AWS Shield Advanced is a managed service that helps you protect your application against external threats, like DDoS attacks, volumetric bots, and vulnerability exploitation attempts. For higher levels of protection against attacks, you can subscribe to AWS Shield Advanced.
Use AWS Firewall Manager to deploy protection at scale in AWS Organizations | AWS Security Blog (amazon.com)
Use AWS Firewall Manager to deploy protection at scale in AWS Organizations | AWS Security Blog (amazon.com)
AWS Firewall Manager simplifies your administration and maintenance tasks across multiple accounts and resources for a variety of protections, including AWS WAF, AWS Shield Advanced, Amazon VPC security groups, AWS Network Firewall, and Amazon Route 53 Resolver DNS Firewall. With Firewall Manager, you set up your protections just once and the service automatically applies them across your accounts and resources, even as you add new accounts and resources.

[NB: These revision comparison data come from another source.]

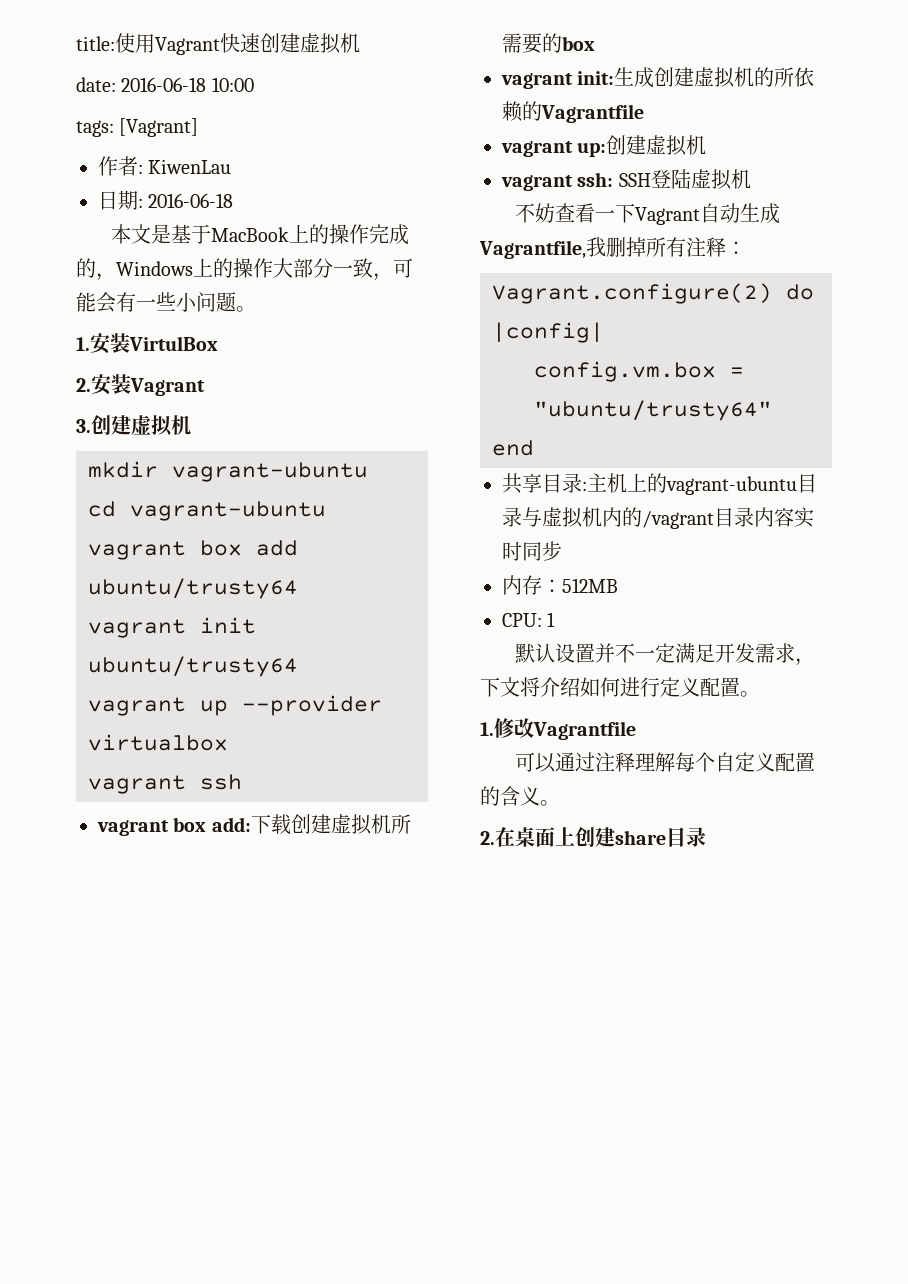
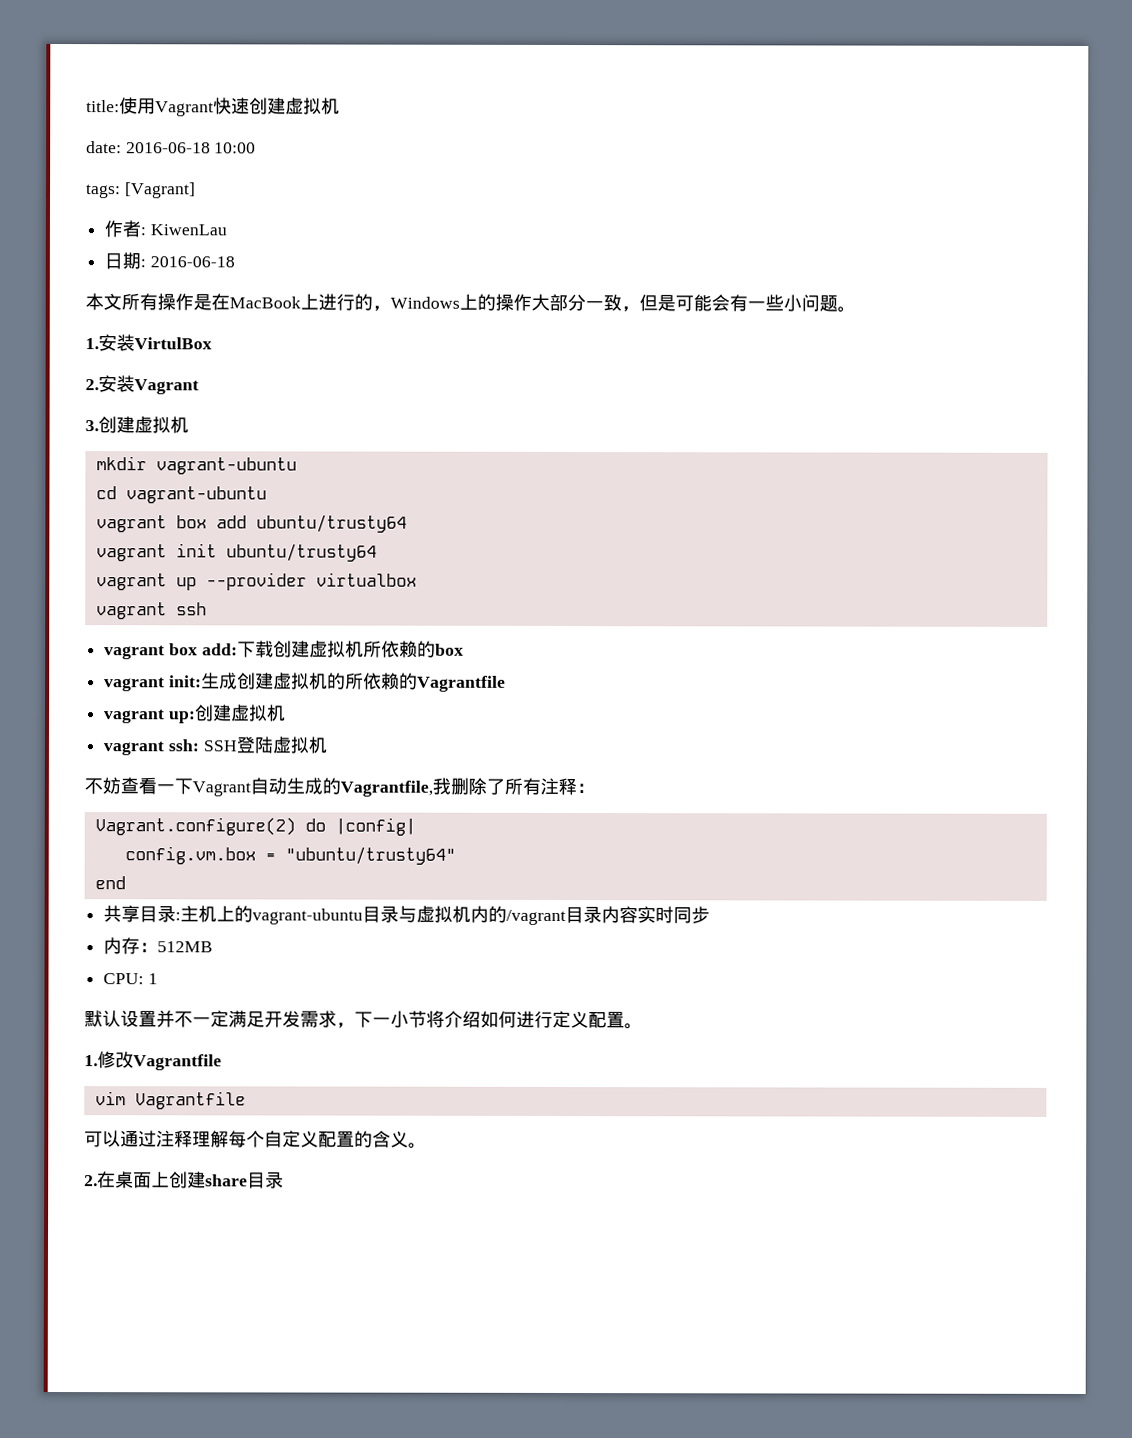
[151,224,410,245] 是基于MacBook上的操作完成 -> [121,293,355,311] 所有操作是在MacBook上进行
(393, 277) none -> [639,294,676,312] 但是
[502,33,542,54] 需要 -> [380,640,418,658] 依赖
(781, 213) none -> [322,777,341,795] 的
[626,237,646,257] 掉 -> [468,777,505,795] 除了
[500,677,520,697] 文 -> [372,1010,427,1028] 一小节
(636, 730) none -> [94,1091,246,1110] // vim Vagrantfile

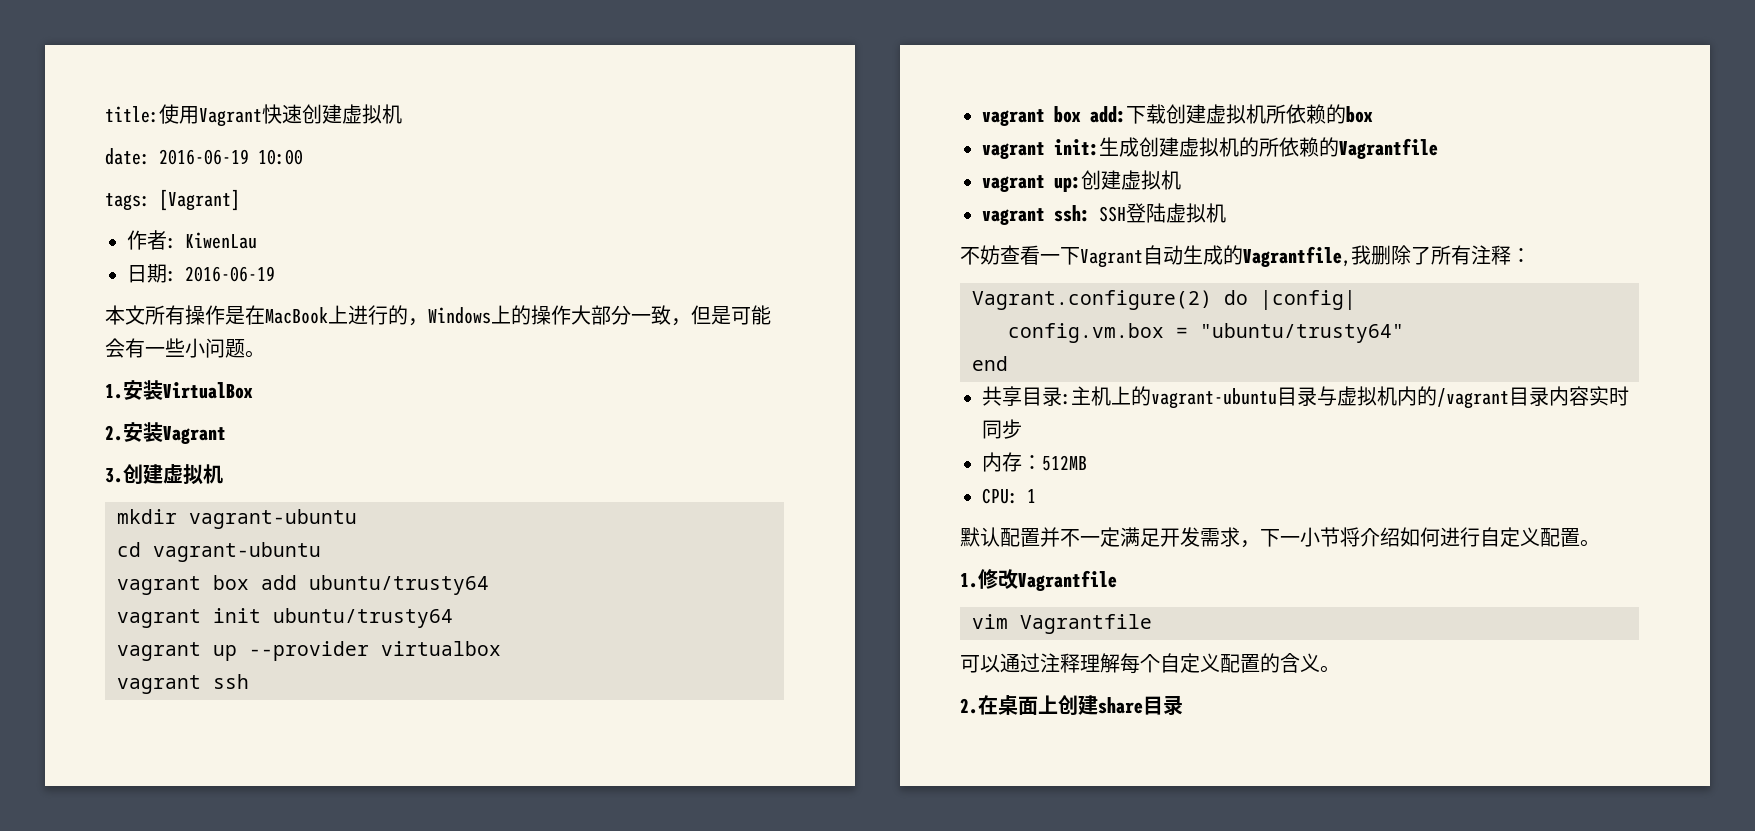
[125,142,211,154] 2016-06-18 -> [159,149,249,165] 2016-06-19
[149,256,235,268] 2016-06-18 -> [185,266,275,282] 2016-06-19
[134,337,212,350] VirtulBox -> [163,382,253,399] VirtualBox
[120,1010,139,1028] 设 -> [1000,528,1020,547] 配
(553, 1019) none -> [1480,527,1500,547] 自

Firewall Manager provides these benefits:
Helps to protect resources across accounts
Helps to protect all resources of a particular type, such as all Amazon CloudFront distributions
Helps to protect all resources with specific tags
Automatically adds protection to resources that are added to your account
Allows you to subscribe all member accounts in an AWS Organizations organization to AWS Shield Advanced, and automatically subscribes new in-scope accounts that join the organization
Allows you to apply security group rules to all member accounts or specific subsets of accounts in an AWS Organizations organization, and automatically applies the rules to new in-scope accounts that join the organization
Lets you use your own rules, or purchase managed rules from AWS Marketplace
Firewall Manager is particularly useful when you want to protect your entire organization rather than a small number of specific accounts and resources, or if you frequently add new resources that you want to protect. Firewall Manager also provides centralized monitoring of DDoS attacks across your organization.
AWS Firewall Manager is a security management service that allows you to centrally configure and manage firewall rules across your accounts and applications in AWS Organizations. As new applications are created, Firewall Manager makes it easier to bring new applications and resources into compliance by enforcing a common set of security rules.